The company announced in October it wants to boost the waste diversion rate at its Culver City studio lot to 90 percent or better by 2012, compared to its current rate of 55 percent to 60 percent. SPE estimates waste accounts for roughly 5 percent of its overall carbon footprint, John Rego, SPE’s director of environmental sustainability, told GreenBiz.com via email last week.
SPE, a division of Sony Corp., operates the company's movie and TV studios, digital production house and marketing services. Film labels include Columbia Tristar and Screen Gems, with current releases such as Angels and Demons and Rachel Getting Married. Its TV operations produce shows such as Jeopardy and Days of our Lives, among others.
The studio’s largest waste streams are generated by events held on the lot, the on-site restaurants and offices used by 3,500 employees, and construction and debris from sound stages. Its operations also produce a lot of paper and cardboard waste.
To meet its overarching waste reduction goal, SPE evaluated the materials that enter its operations and emerge as waste before it aligned its procurement process with the improvements it wanted to make. For example, SPE swapped out conventional plastics in its cafeterias for bio-based containers, forks and cups that can be composted ahead of the pilot program, Rego said.
The ISO 14001-certified studio will invest in logistical support and employee education for the program, but expects to recoup costs and accrue savings over the next decade. SPE will likely expand the compost program to other Culver City locations.

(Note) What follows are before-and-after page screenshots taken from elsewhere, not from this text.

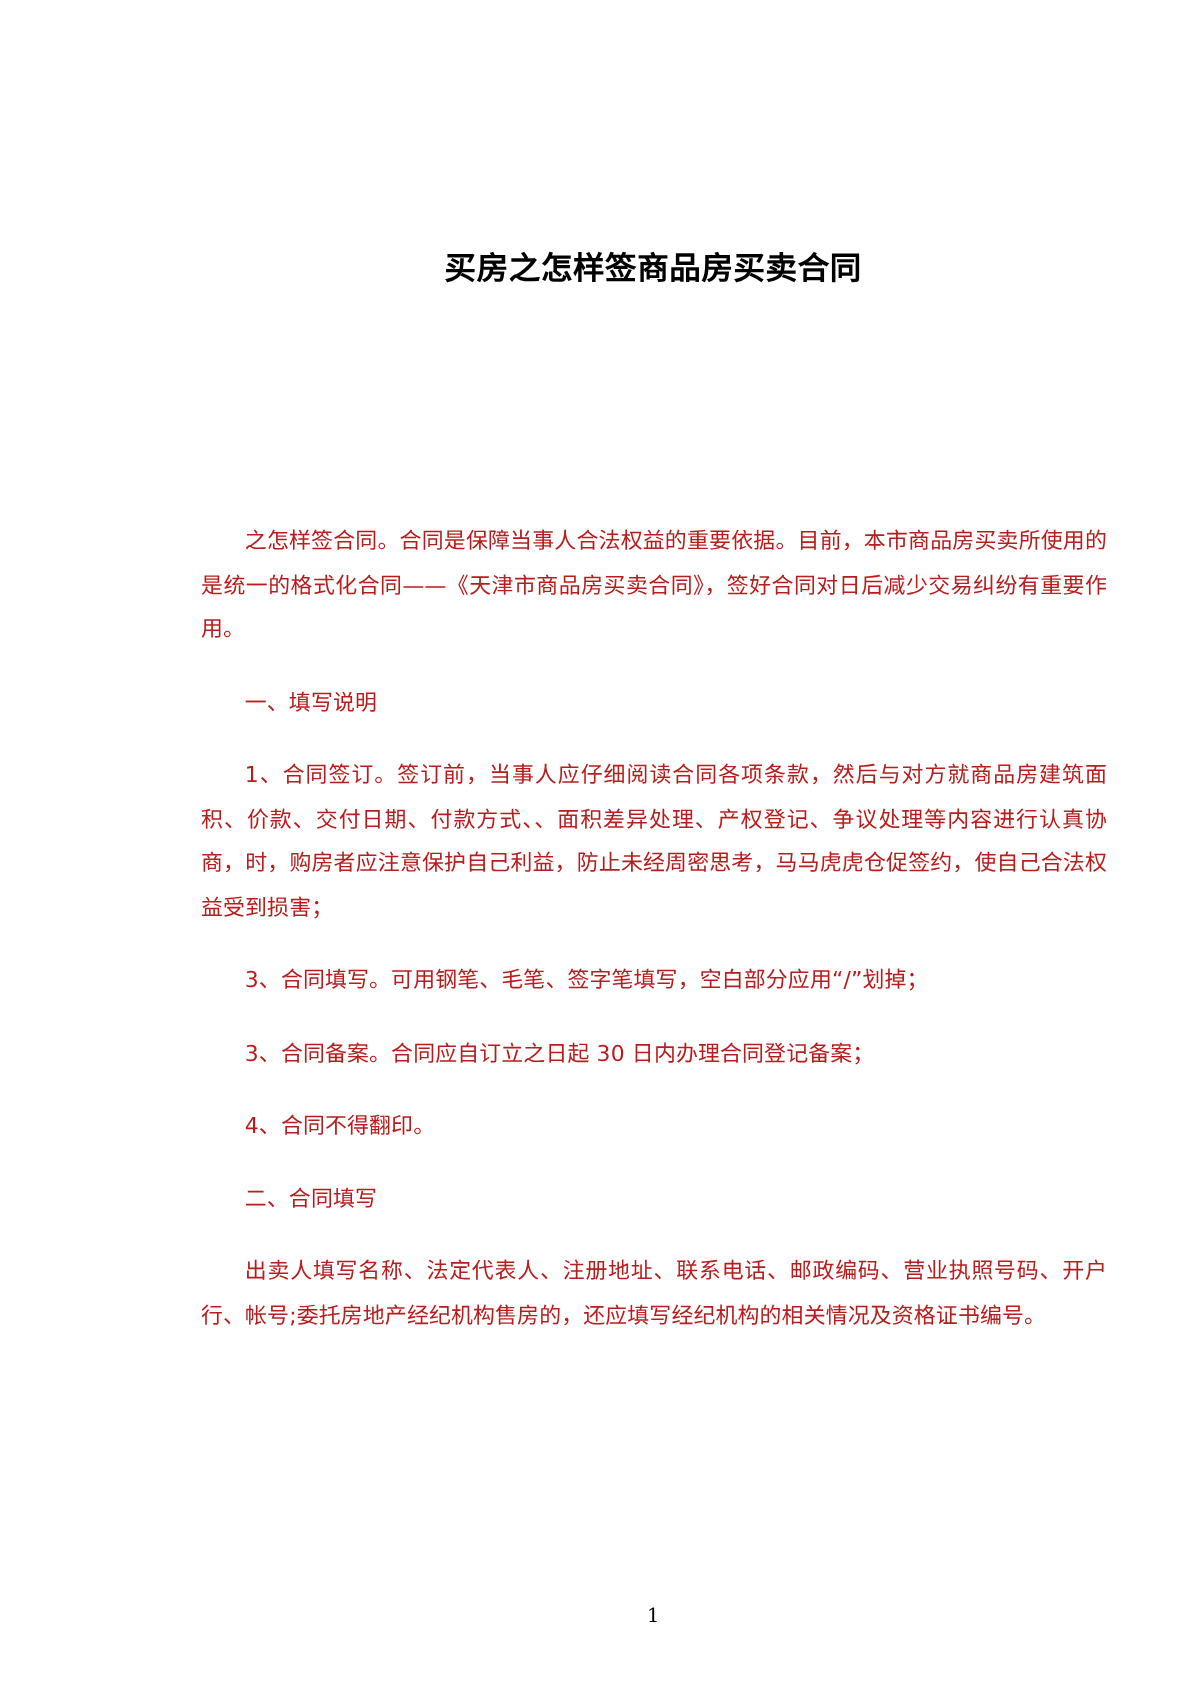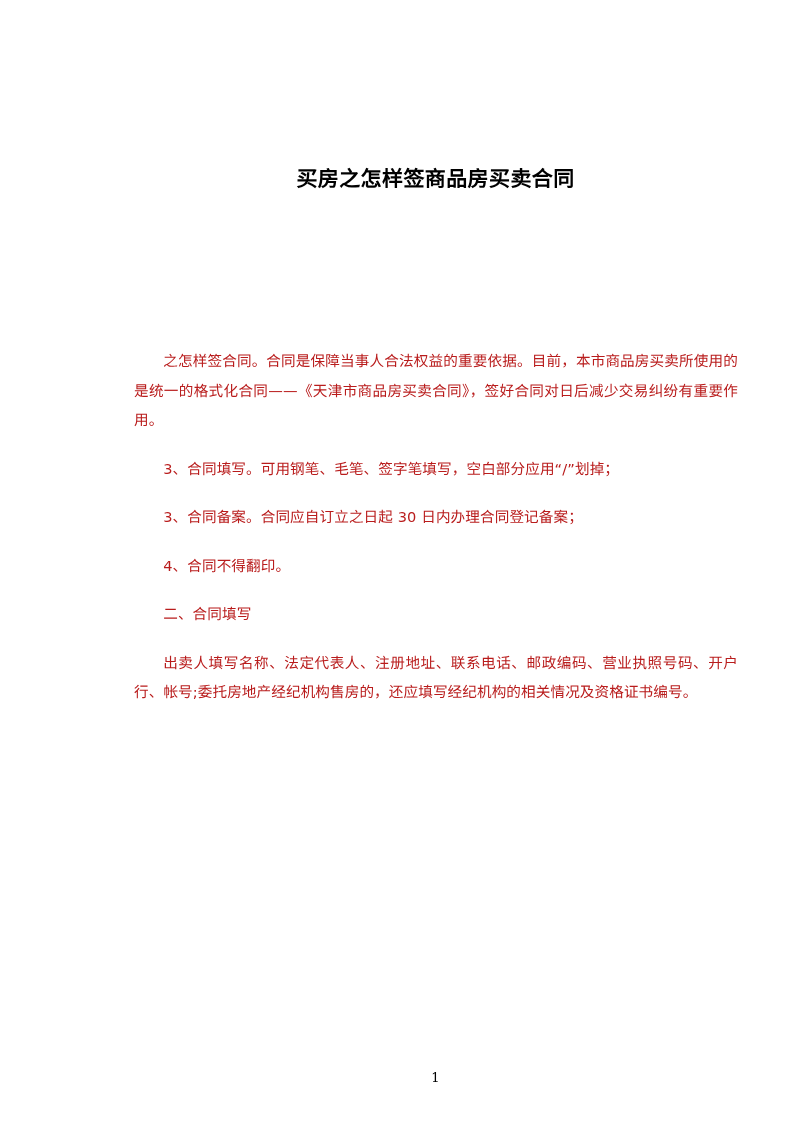--- a/index.html
+++ b/index.html
@@ -82,6 +82,7 @@
 
     <p class="para indent">之怎样签合同。合同是保障当事人合法权益的重要依据。目前，本市商品房买卖所使用的是统一的格式化合同——《天津市商品房买卖合同》，签好合同对日后减少交易纠纷有重要作用。</p>
 
+    <p class="para heading">一、填写说明</p>
 
 
 

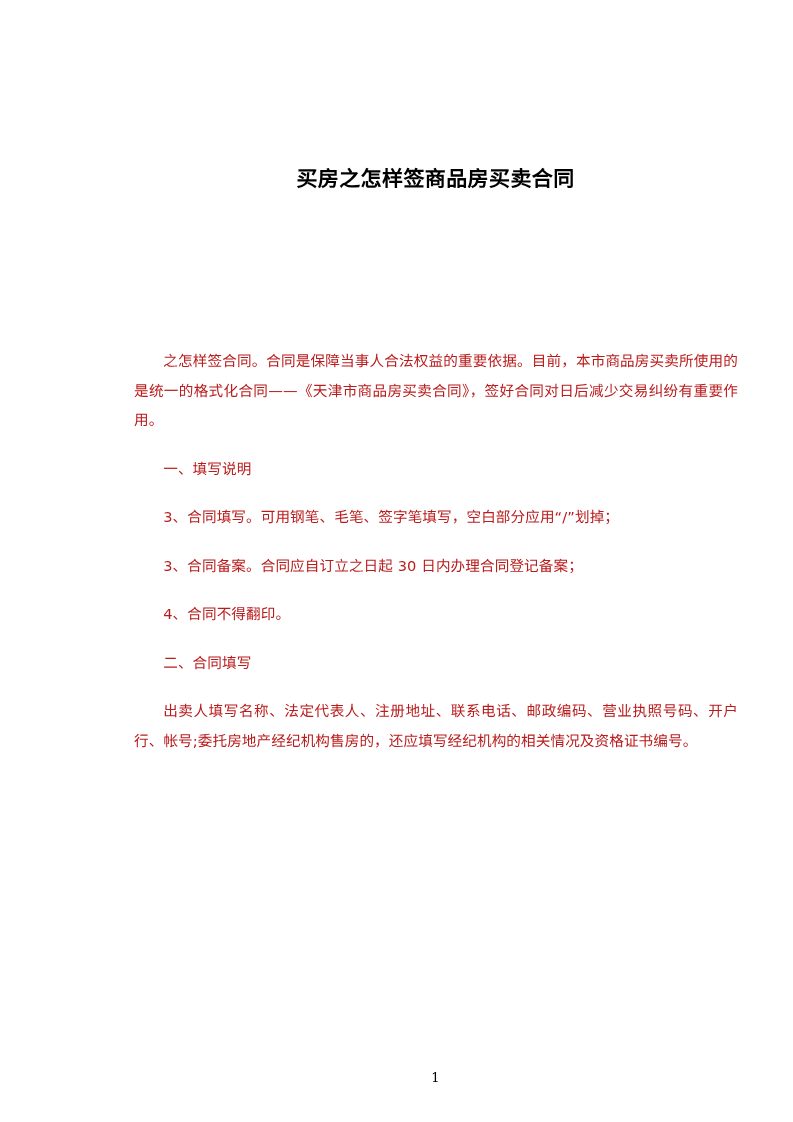--- a/index.html
+++ b/index.html
@@ -85,6 +85,7 @@
     <p class="para heading">一、填写说明</p>
 
 
+    <p class="para indent">1、合同签订。签订前，当事人应仔细阅读合同各项条款，然后与对方就商品房建筑面积、价款、交付日期、付款方式、、面积差异处理、产权登记、争议处理等内容进行认真协商，时，购房者应注意保护自己利益，防止未经周密思考，马马虎虎仓促签约，使自己合法权益受到损害；</p>
 
     <p class="para indent">3、合同填写。可用钢笔、毛笔、签字笔填写，空白部分应用“/”划掉；</p>
 

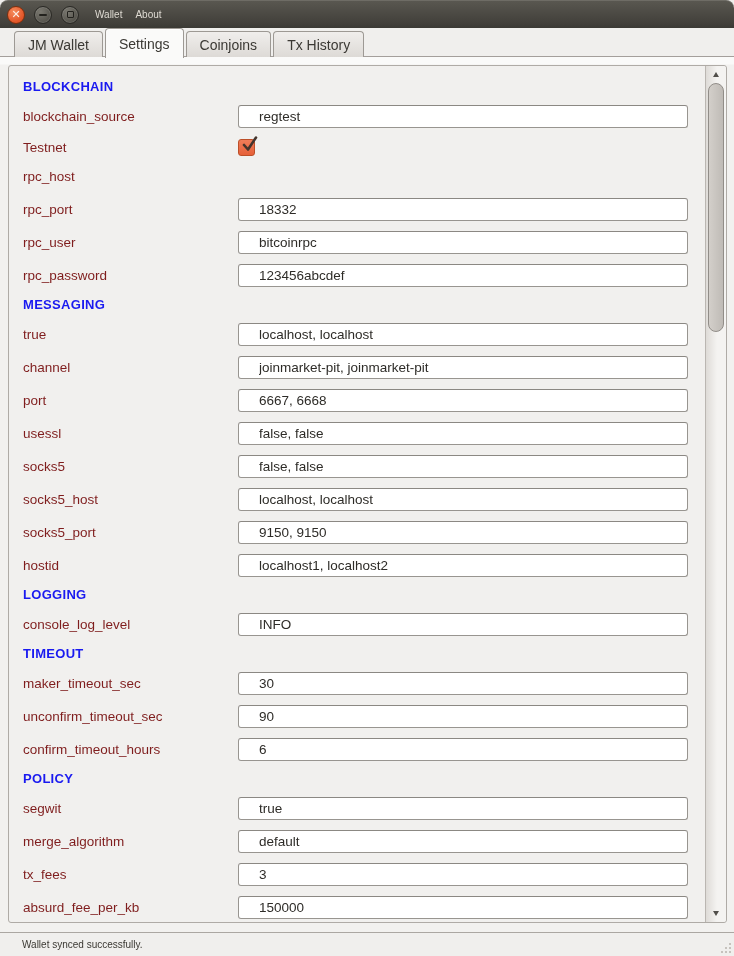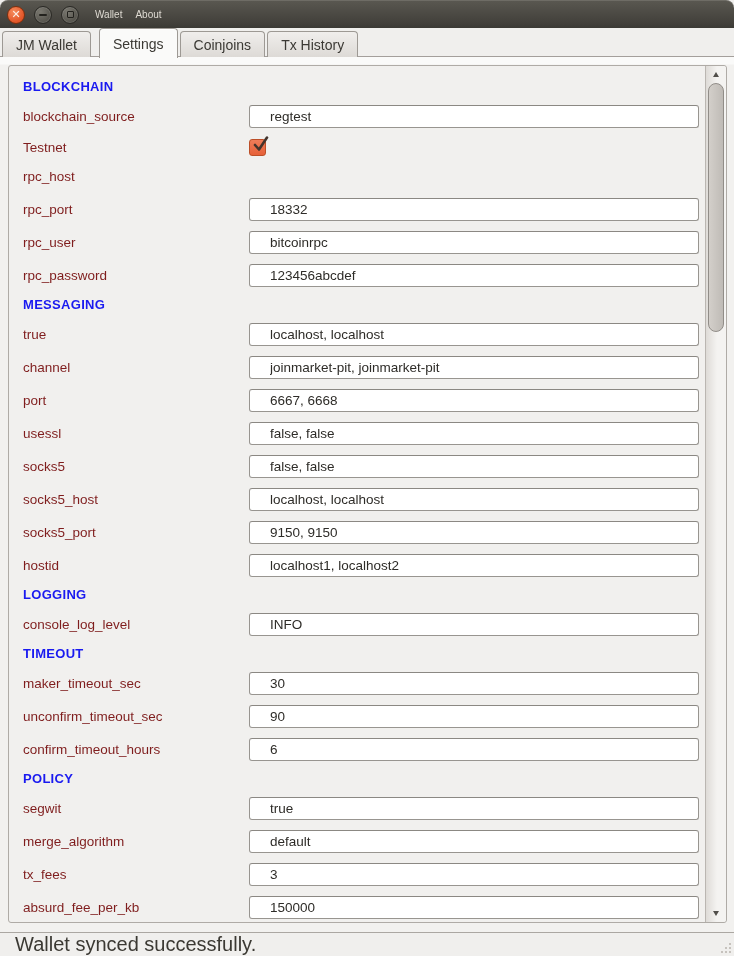--- a/index.html
+++ b/index.html
@@ -42,7 +42,7 @@
   
   .tabstrip {
     position:absolute; top:28px; left:0; right:0; height:29px;
-    background:#F0EFED; display:flex; align-items:flex-end; padding-left:2px;
+    background:#F0EFED; display:flex; align-items:flex-end; padding-left:14px;
   }
   .tab {
     height:26px; padding:0 13px; margin-right:2px;

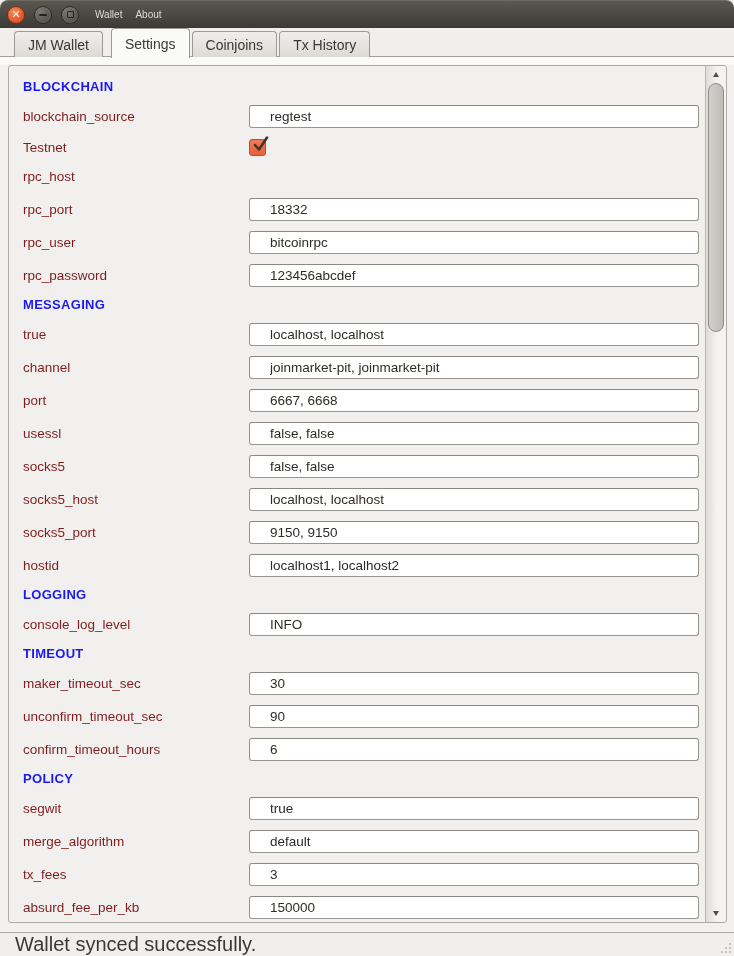--- a/index.html
+++ b/index.html
@@ -55,7 +55,6 @@
   .tab.active {
     height:30px; background:#FAFAF9; z-index:5; margin-bottom:-1px;
     box-shadow:inset 0 1px 0 #fff;
-    margin-left:6px;
   }
 
   

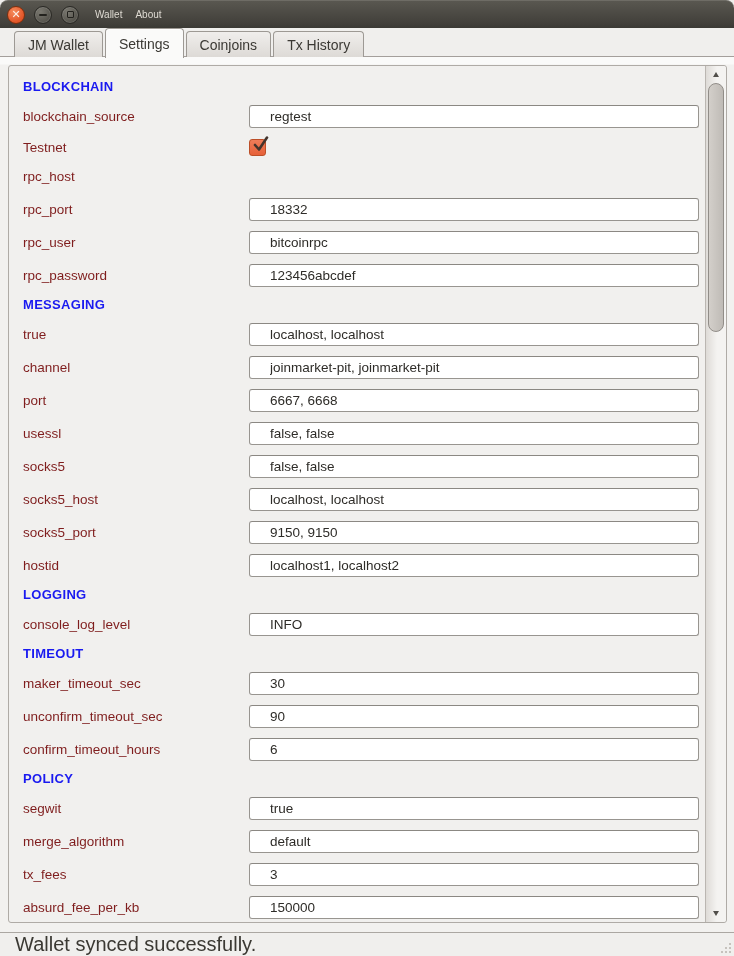--- a/index.html
+++ b/index.html
@@ -69,7 +69,7 @@
     background:#F1F0EE; overflow:hidden;
   }
   .form {
-    position:absolute; left:0; top:0; right:27px;
+    position:absolute; left:0; top:0; right:38px;
     padding:13px 0 0 14px;
   }
   .section-title {

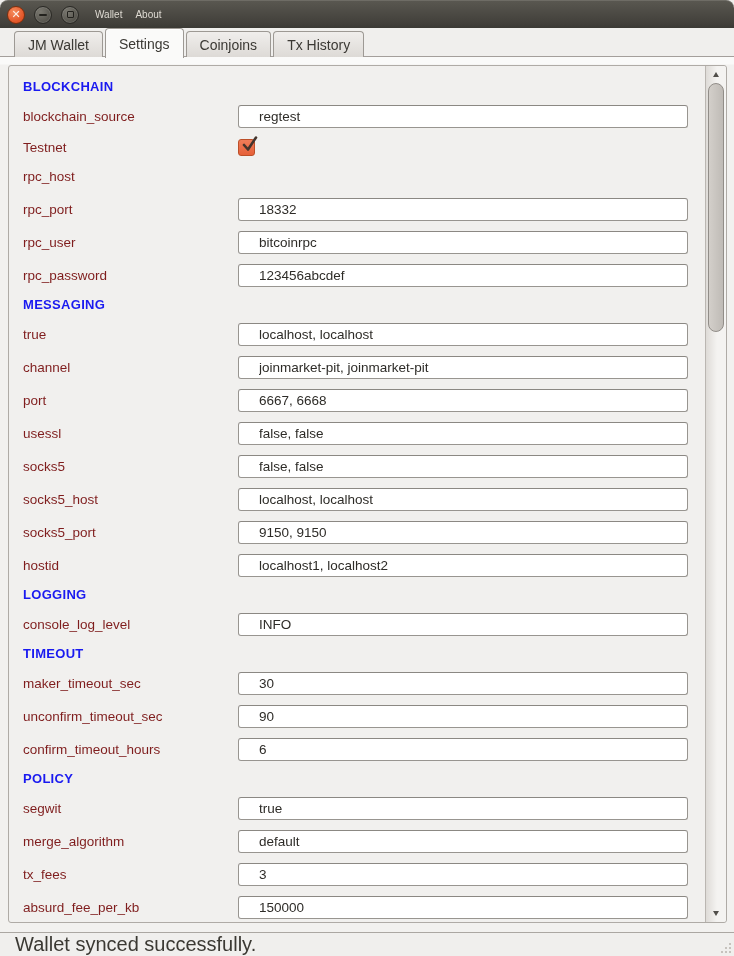--- a/index.html
+++ b/index.html
@@ -115,8 +115,8 @@
   .statusbar {
     position:absolute; left:0; right:0; bottom:0; height:24px;
     background:#F0EFED; border-top:1px solid #ABA7A2;
-    display:flex; align-items:center; padding-left:15px;
-    font-size:20px; color:#3B3933;
+    display:flex; align-items:center; padding-left:22px;
+    font-size:10px; color:#3B3933;
   }
   .grip {
     position:absolute; right:2px; bottom:2px; width:13px; height:13px;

SPE already has recycling programs for wood, plastics, paper, cardboard, electronics and metal, Rego said. SPE production stages have a waste diversion rate of nearly 80 percent. Other waste diversion initiatives include TView, an electronic production management system that electronically distributes and stores all call-sheets, crew lists, script revisions, production reports and other related documents to avoid unnecessary printing and mailing.